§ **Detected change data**

»»

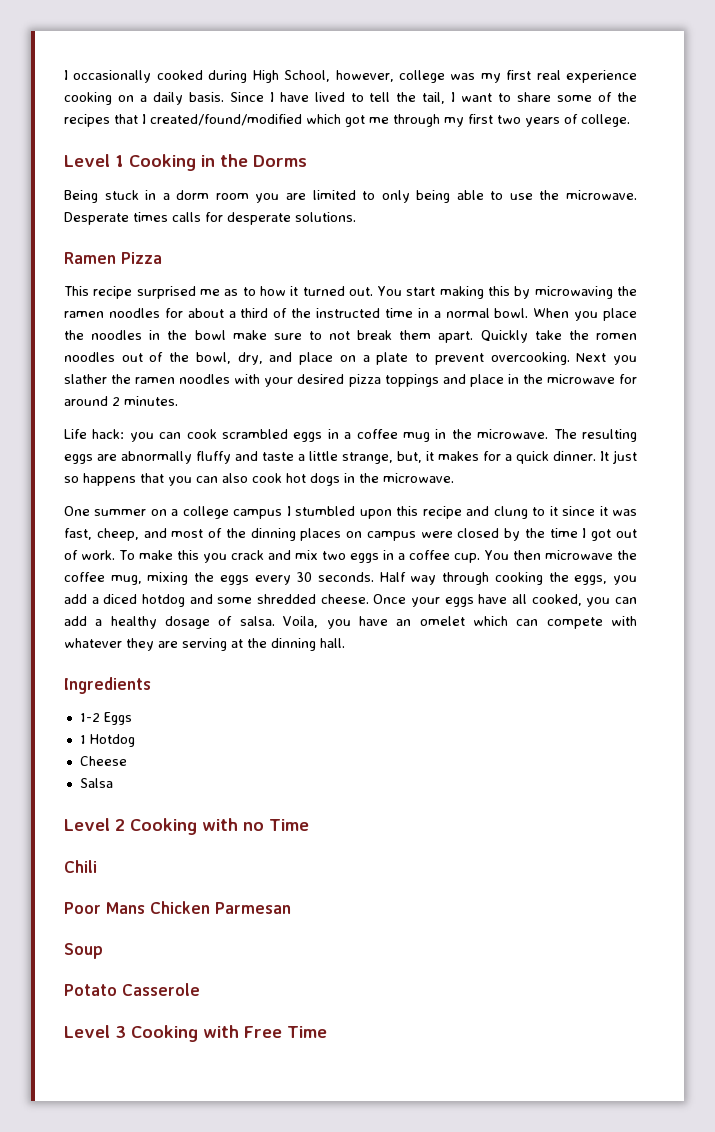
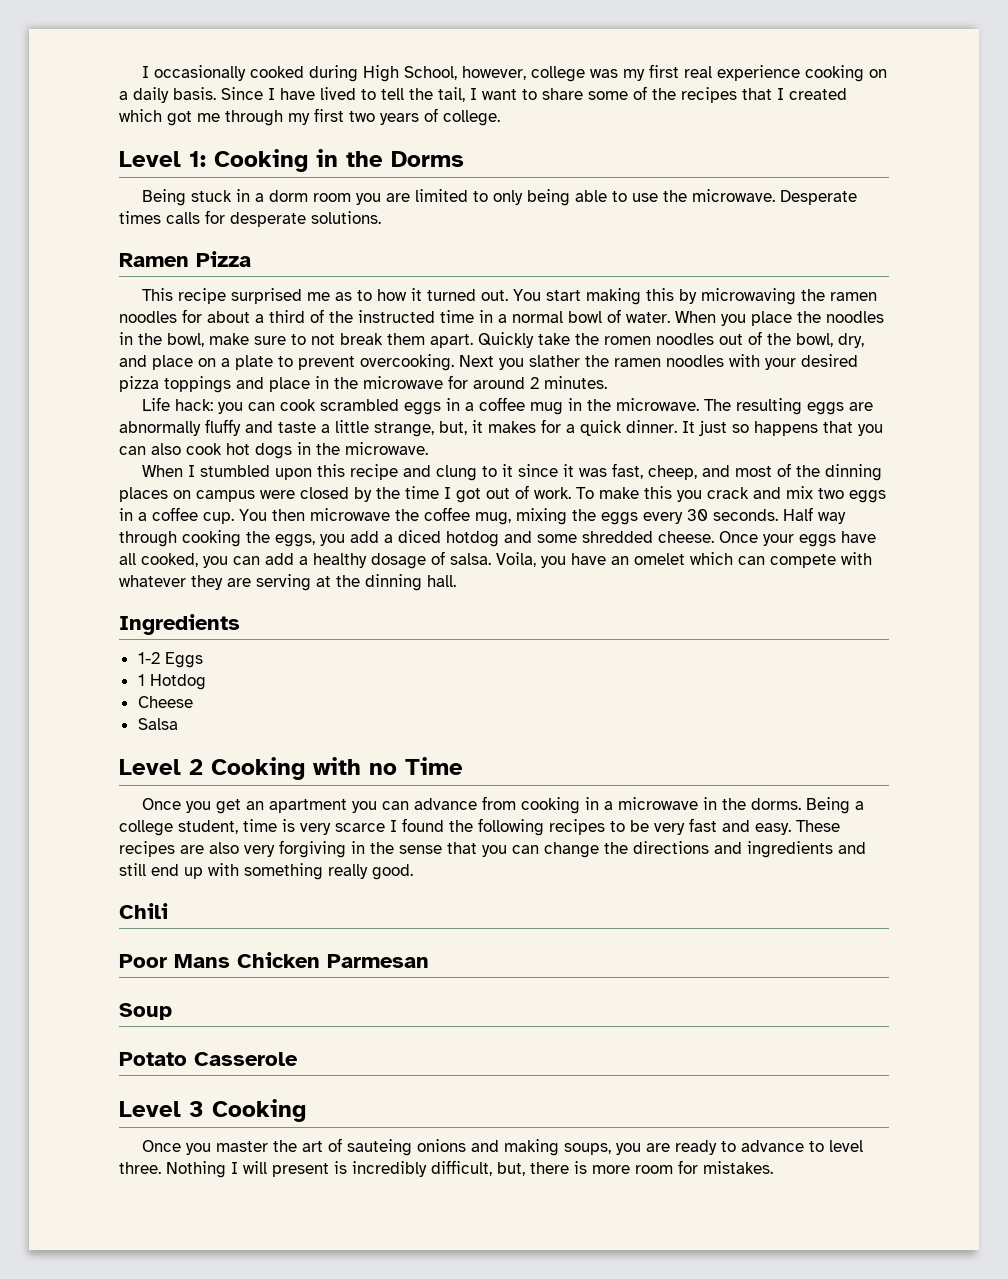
[150,114,302,126] created/found/modified -> [789,88,847,100] created
[115,155,124,167] 1 -> [189,151,206,167] 1:
[494,308,529,318] bowl. -> [568,309,670,323] bowl of water.
[194,330,226,340] bowl -> [167,333,204,347] bowl,
[64,506,283,519] One summer on a college campus -> [142,465,184,477] When
(309, 825) none -> [142,796,865,814] [119,818,840,836] [119,840,866,858] [119,863,413,880] // Once you get an apartment you can advance from cooking in a microwave in the dorms. Being a college student, time is very scarce I found the following recipes to be very fast and easy. These recipes are also very forgiving in the sense that you can change the directions and ingredients and still end up with something really good.
[203,1025,327,1038] with Free Time -> [142,1138,864,1156] [119,1160,773,1178] // Once you master the art of sauteing onions and making soups, you are ready to advance to level three. Nothing I will present is incredibly difficult, but, there is more room for mistakes.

««

Return the records above exactly, without the pictures.

[150,114,302,126] created/found/modified -> [789,88,847,100] created
[115,155,124,167] 1 -> [189,151,206,167] 1:
[494,308,529,318] bowl. -> [568,309,670,323] bowl of water.
[194,330,226,340] bowl -> [167,333,204,347] bowl,
[64,506,283,519] One summer on a college campus -> [142,465,184,477] When
(309, 825) none -> [142,796,865,814] [119,818,840,836] [119,840,866,858] [119,863,413,880] // Once you get an apartment you can advance from cooking in a microwave in the dorms. Being a college student, time is very scarce I found the following recipes to be very fast and easy. These recipes are also very forgiving in the sense that you can change the directions and ingredients and still end up with something really good.
[203,1025,327,1038] with Free Time -> [142,1138,864,1156] [119,1160,773,1178] // Once you master the art of sauteing onions and making soups, you are ready to advance to level three. Nothing I will present is incredibly difficult, but, there is more room for mistakes.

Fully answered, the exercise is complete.